En ese momento, un alto funcionario del Reino Central levantó la mano y preguntó:
“¡Lady Kali! ¿De qué calamidad mayor habla? ¿Se refiere a la gran ola de monstruos de la que se rumorea?”
Kali negó con la cabeza.
“La ola de monstruos es solo una señal. La calamidad mayor es otra cosa.”
Todos los ojos se clavaron en ella.
Entonces habló lentamente.
“La calamidad mayor… no es otra que la llegada del Rey Demonio.”
Al oír sus palabras, las expresiones en el salón se llenaron de desconcierto.
“¿E-el Rey Demonio?”
“¿No será el de las leyendas?”
“La aparición del Rey Demonio…”
Ante aquel tema, la mayoría reaccionó con incredulidad.

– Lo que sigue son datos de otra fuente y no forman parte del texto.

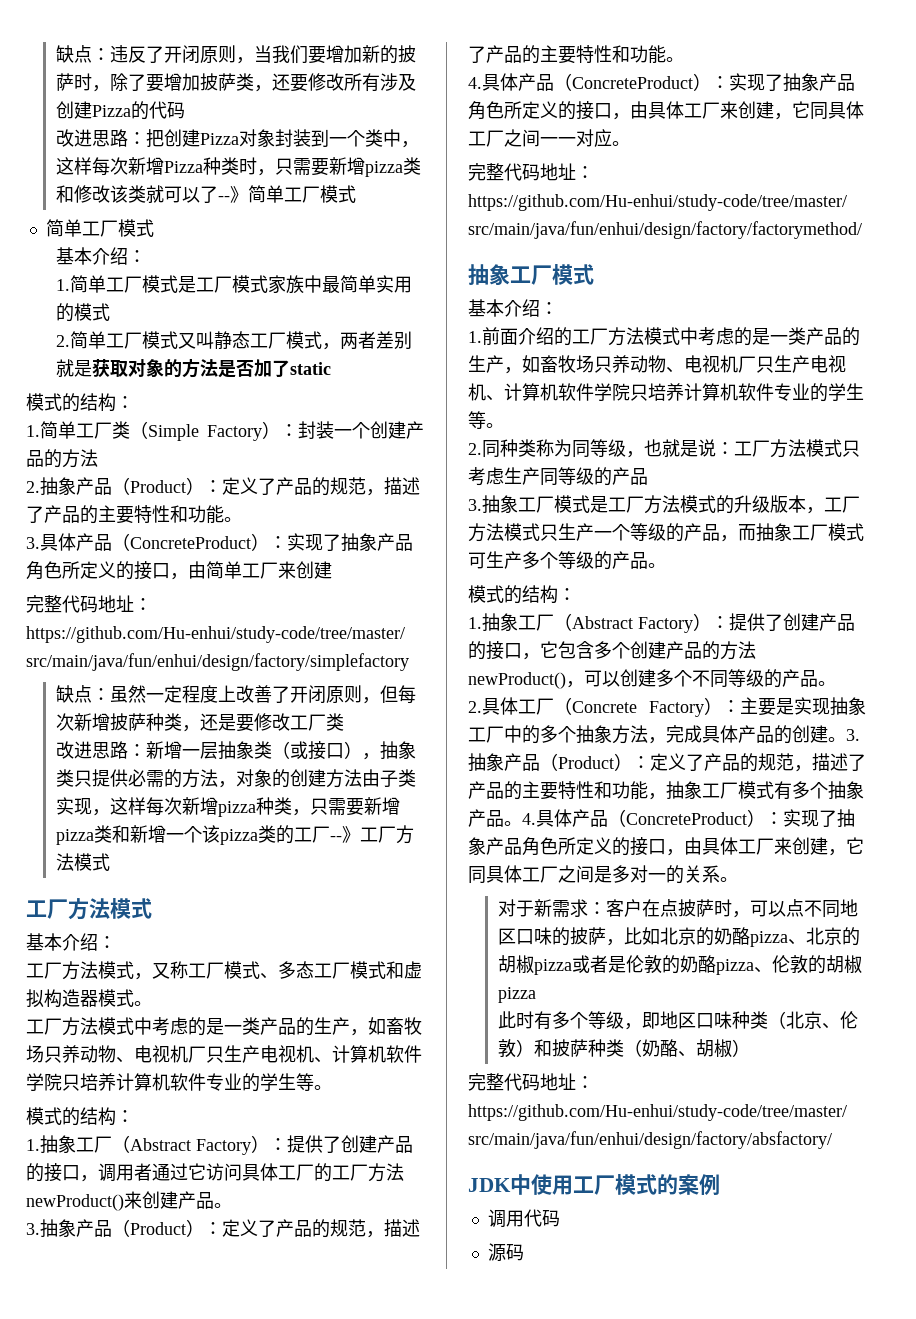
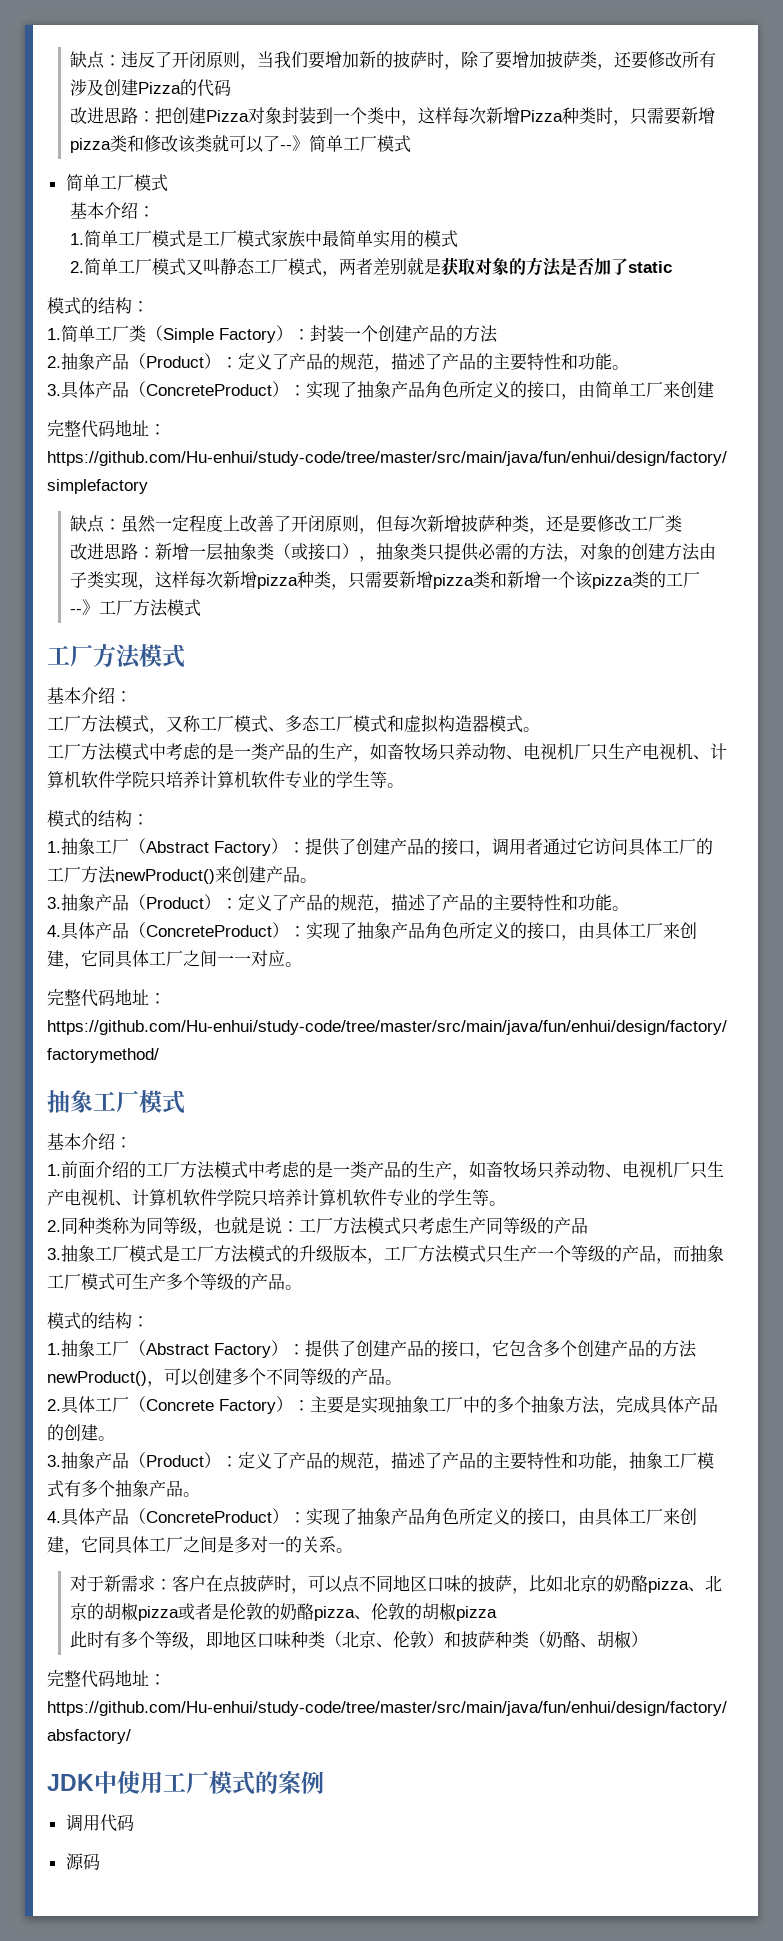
(846, 739) none -> (115, 1438) //
(522, 823) none -> (200, 1494) //

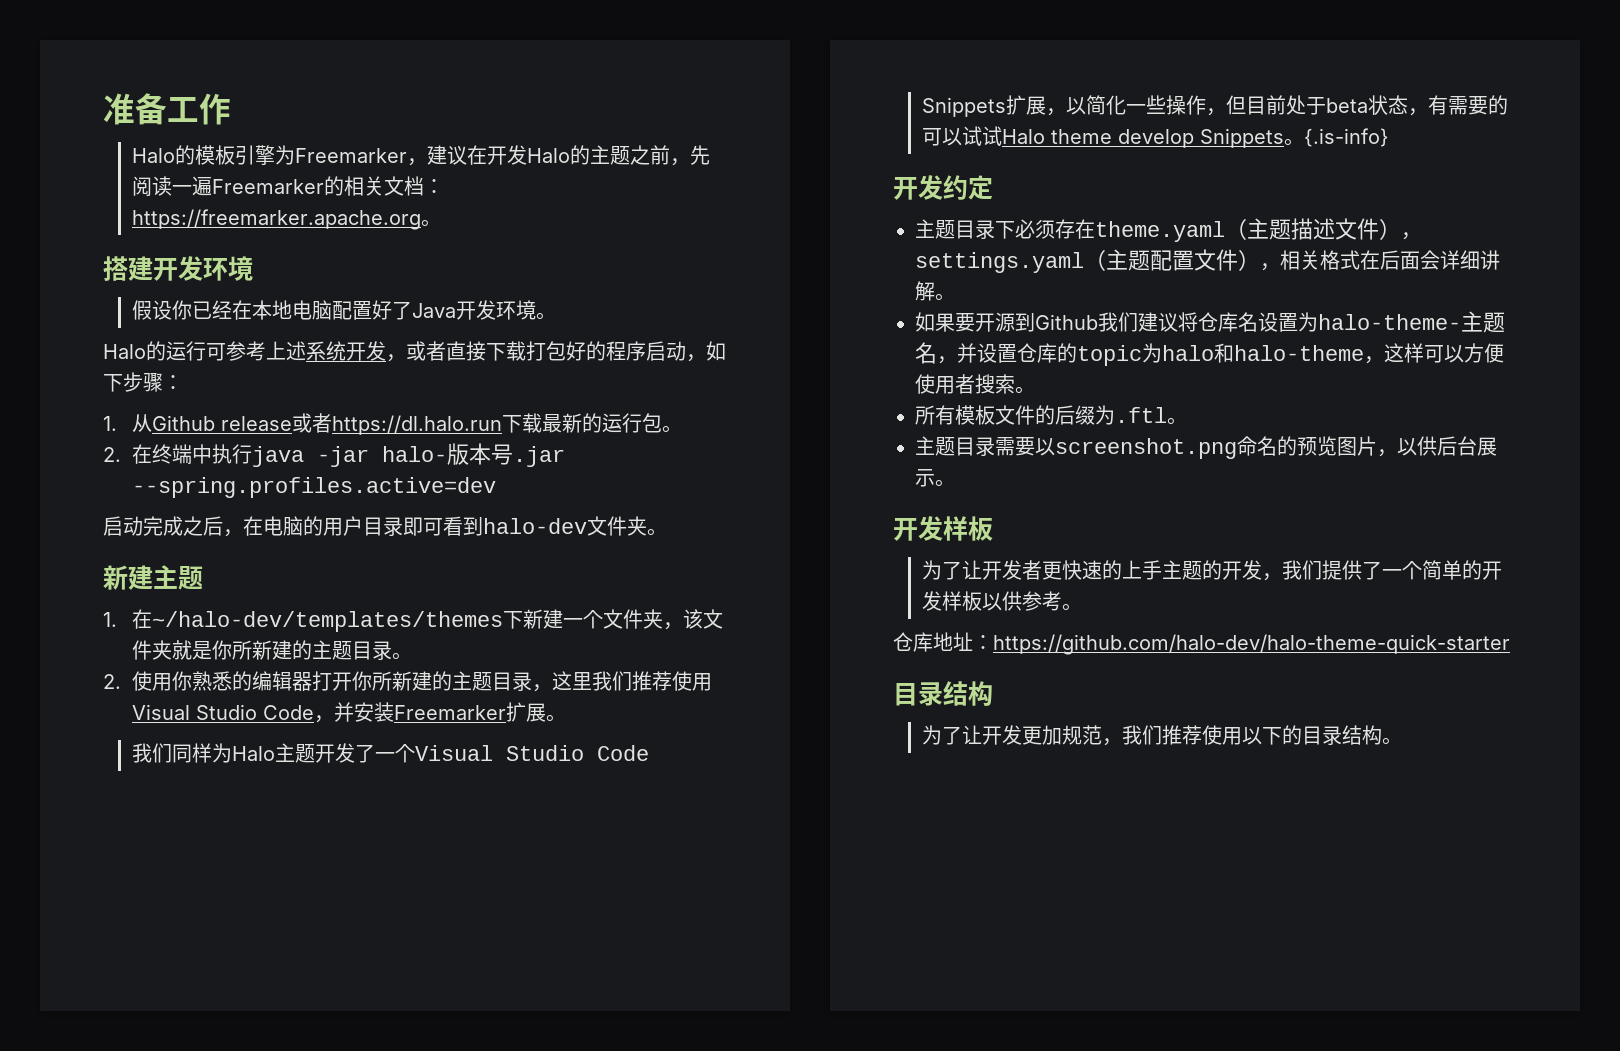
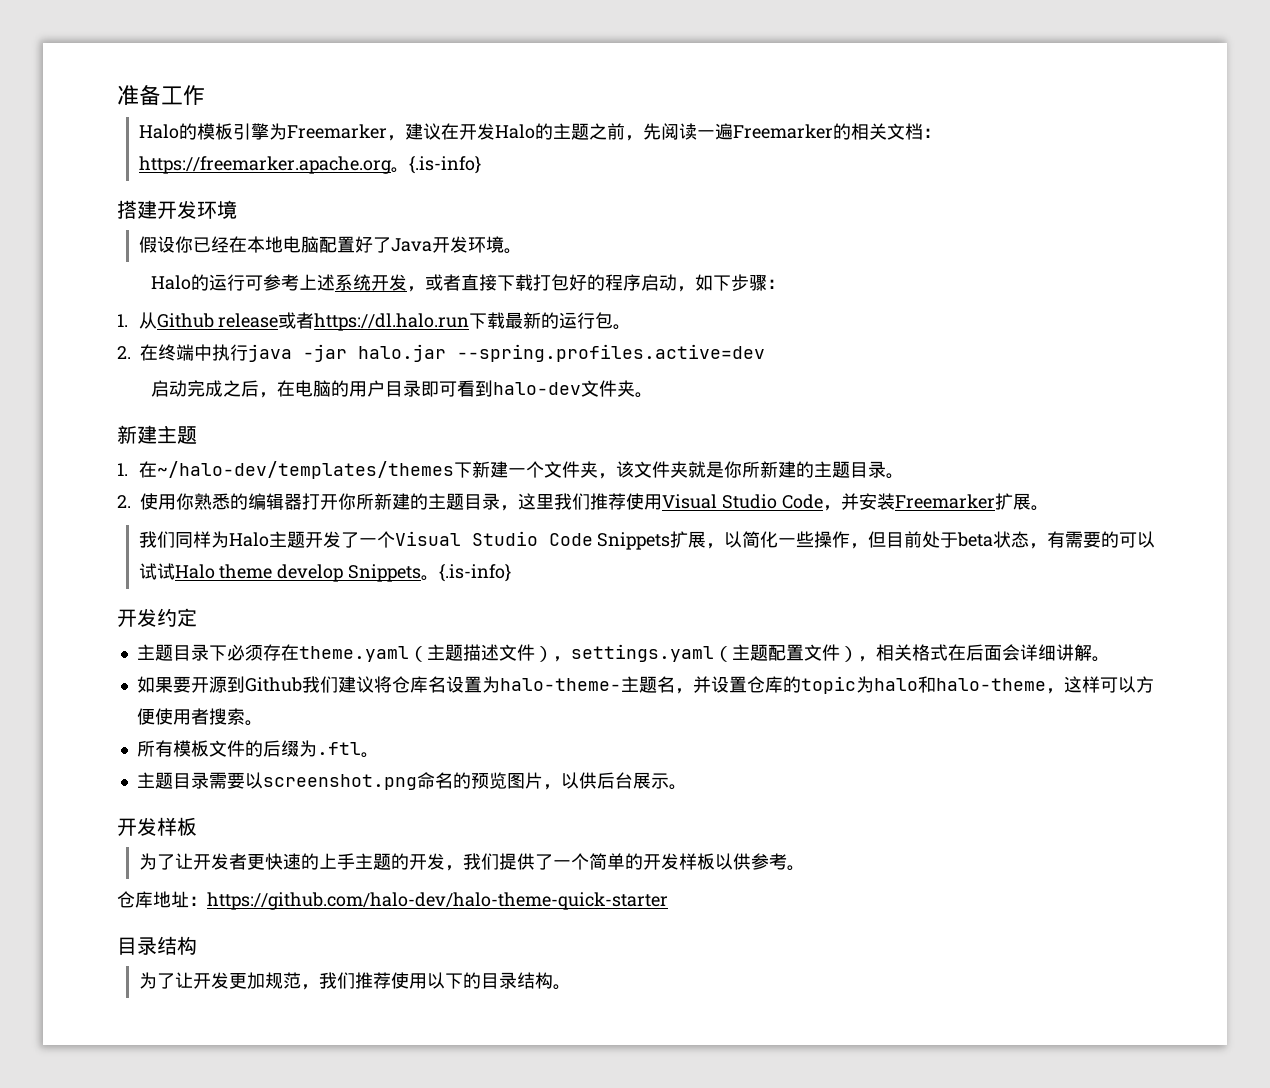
(442, 223) none -> [408,155,481,174] {.is-info}
[382,443,566,467] halo-版本号.jar -> [358,344,446,362] halo.jar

Jamás imaginaron que el Rey Demonio realmente existiera.
Mientras los murmullos crecían, Zeke, que estaba detrás de Kali, dio un paso al frente.
“Mi nombre es Zeke Draker, conocido en el mundo como el Caballero de la Salvación.”
Al ver que el caballero más célebre del continente tomaba la palabra, el público guardó silencio.
Zeke habló con calma:
“El nombre ‘Rey Demonio’ parece no resonar en ustedes.”
Miró a los reunidos y prosiguió:
“Entonces, ¿qué tal este nombre? El dragón maligno Bahamut, que hizo temblar al continente de miedo hace mil años.”
Instantáneamente, el ambiente del salón se congeló.
Zeke observó los rostros petrificados de los asistentes y concluyó:
“Es otro nombre para el Rey Demonio que ha descendido a este mundo.”